Glenn Greenwald, in his lengthy and excellent response to the campaign against WikiLeaks and him, draws a larger lesson from it:
What is set forth in these proposals for Bank of America quite possibly constitutes serious crimes…. Yet these firms had no compunction about proposing such measures to Bank of America and Hunton & Williams, and even writing them down. What accounts for that brazen disregard of risk? In this world, law does not exist as a constraint. It’s impossible to imagine the DOJ ever, ever prosecuting a huge entity like Bank of America for doing something like waging war against WikiLeaks and its supporters. These massive corporations and the firms that serve them have no fear of law or government because they control each.

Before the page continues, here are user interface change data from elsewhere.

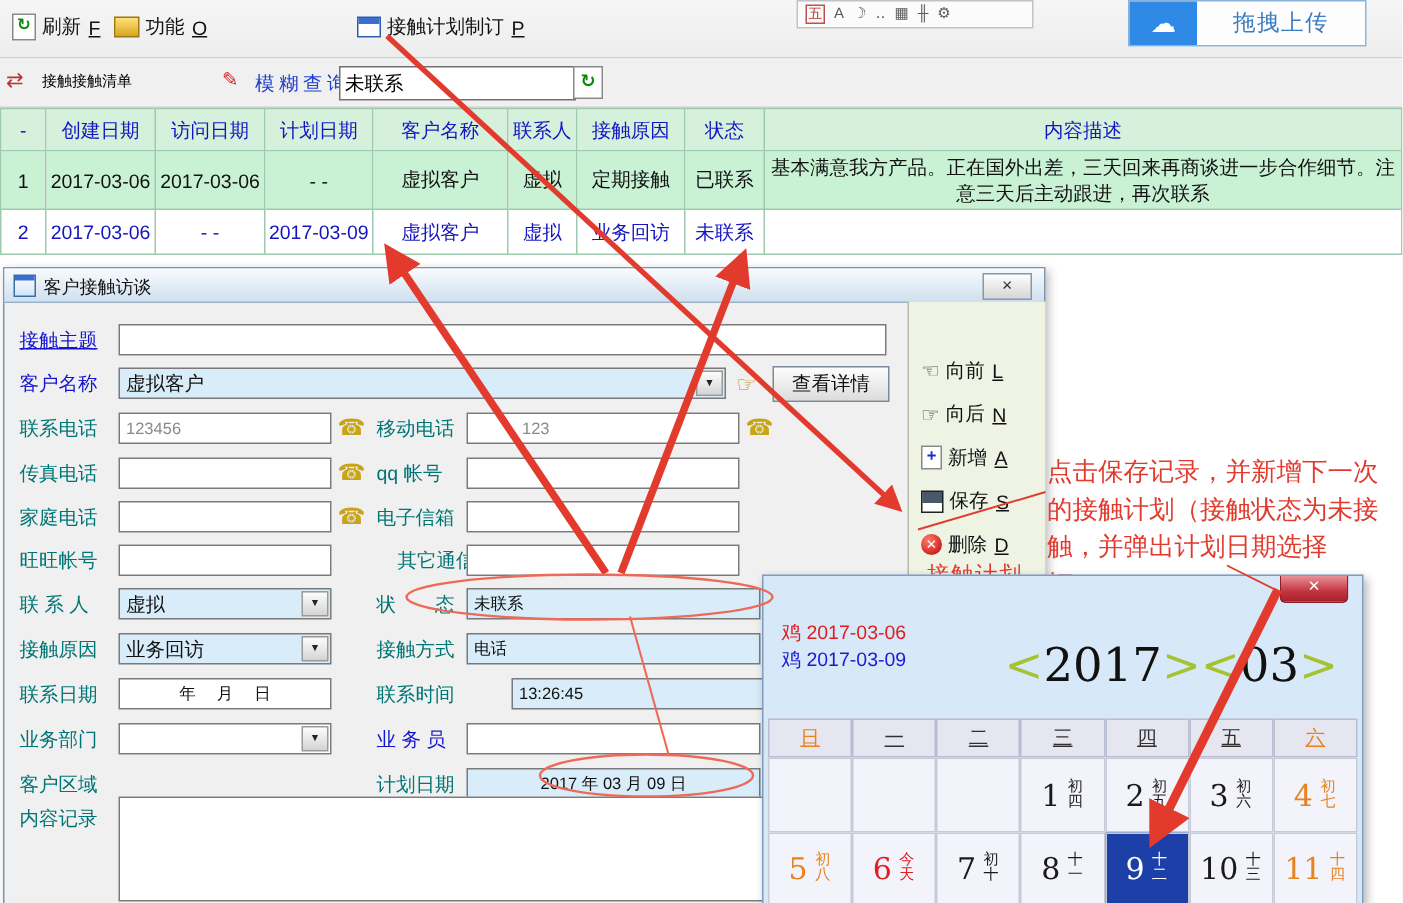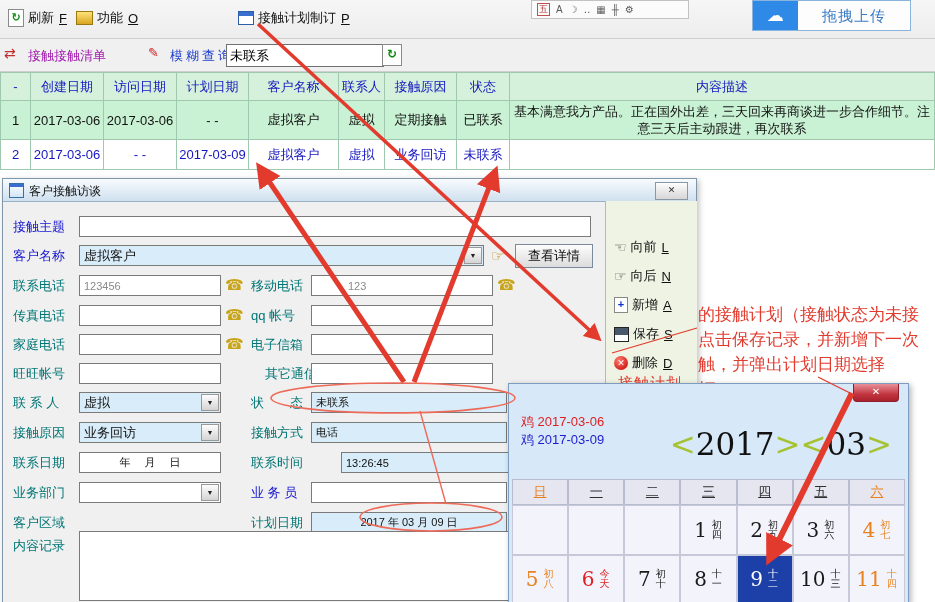"接触接触清单" #listlbl { color: #a21caf -> #000000; font-size: 13px -> 10px }
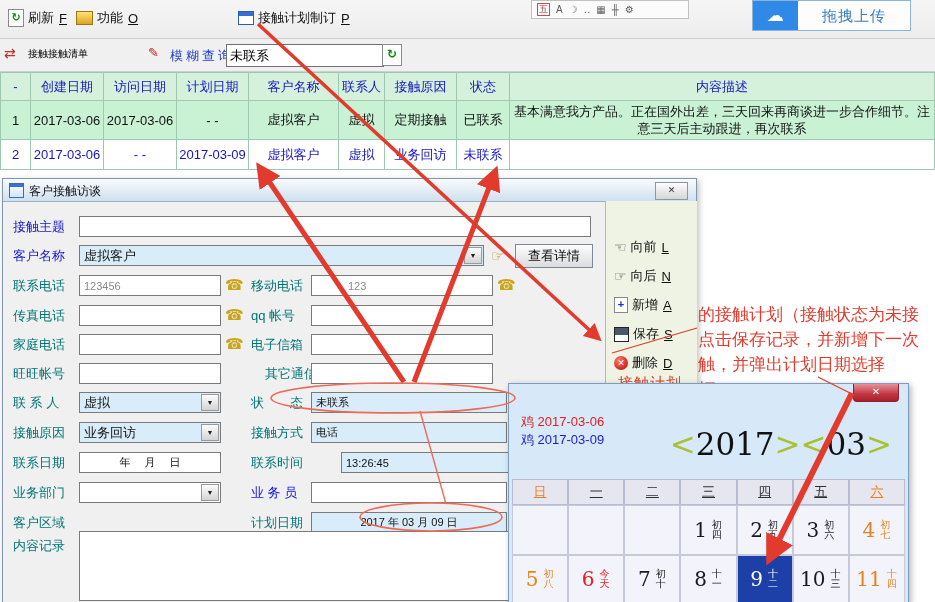"接触主题" span.lbl { text-decoration: none -> underline }
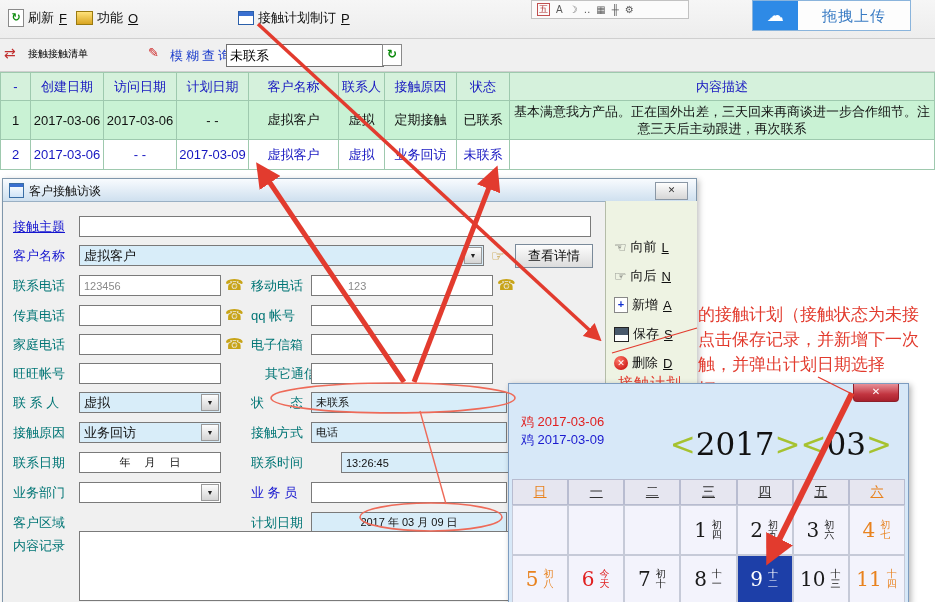"的接触计划（接触状态为未接" div { order: before "点击保存记录，并新增下一次" -> after "点击保存记录，并新增下一次" }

Greenwald states it baldly, but the only likely repercussions of these revelations will be the demise of HB Gary Federal for having demonstrated how unsecure its systems are, and having been publicly exposed.
In the decade since 9/11, the National Security State has created a vast, taxpayer-funded demand for security and surveillance services across the developed world. This has proved a boon not just for intelligence and law enforcement agencies, which have found their budgets endlessly expanding, but for security and surveillance companies and consultants, lured by large government contracts.
These companies routinely operate in a moral environment in which the abrogation of citizens’ rights is not merely incidental but wholly necessary to undertaking effective operations. That’s why some of the world’s biggest ICT companies are in business with the world’s most loathsome regimes, apparently free of any moral qualms about being so. After all, they only make the tools; it’s not up to them how they’re used or abused.
The skill set demanded by the National Security State is essentially the same as that required for corporate cyber security, another industry that has ramped up over the last decade. And from working with governments to abrogate citizens’ rights in the name of national security to working with large companies to attack critics in the name of free enterprise and job-creation is a relatively small step, especially when those companies regularly exchange personnel from the top tiers of politics and the bureaucracy and shared enemies like WikiLeaks are in view.
The sort of black ops intended for WikiLeaks and opponents of the US Chamber of Commerce unlikely to be atypical of an industry that depends heavily on governments and large corporations. The only thing unusual was that they were exposed.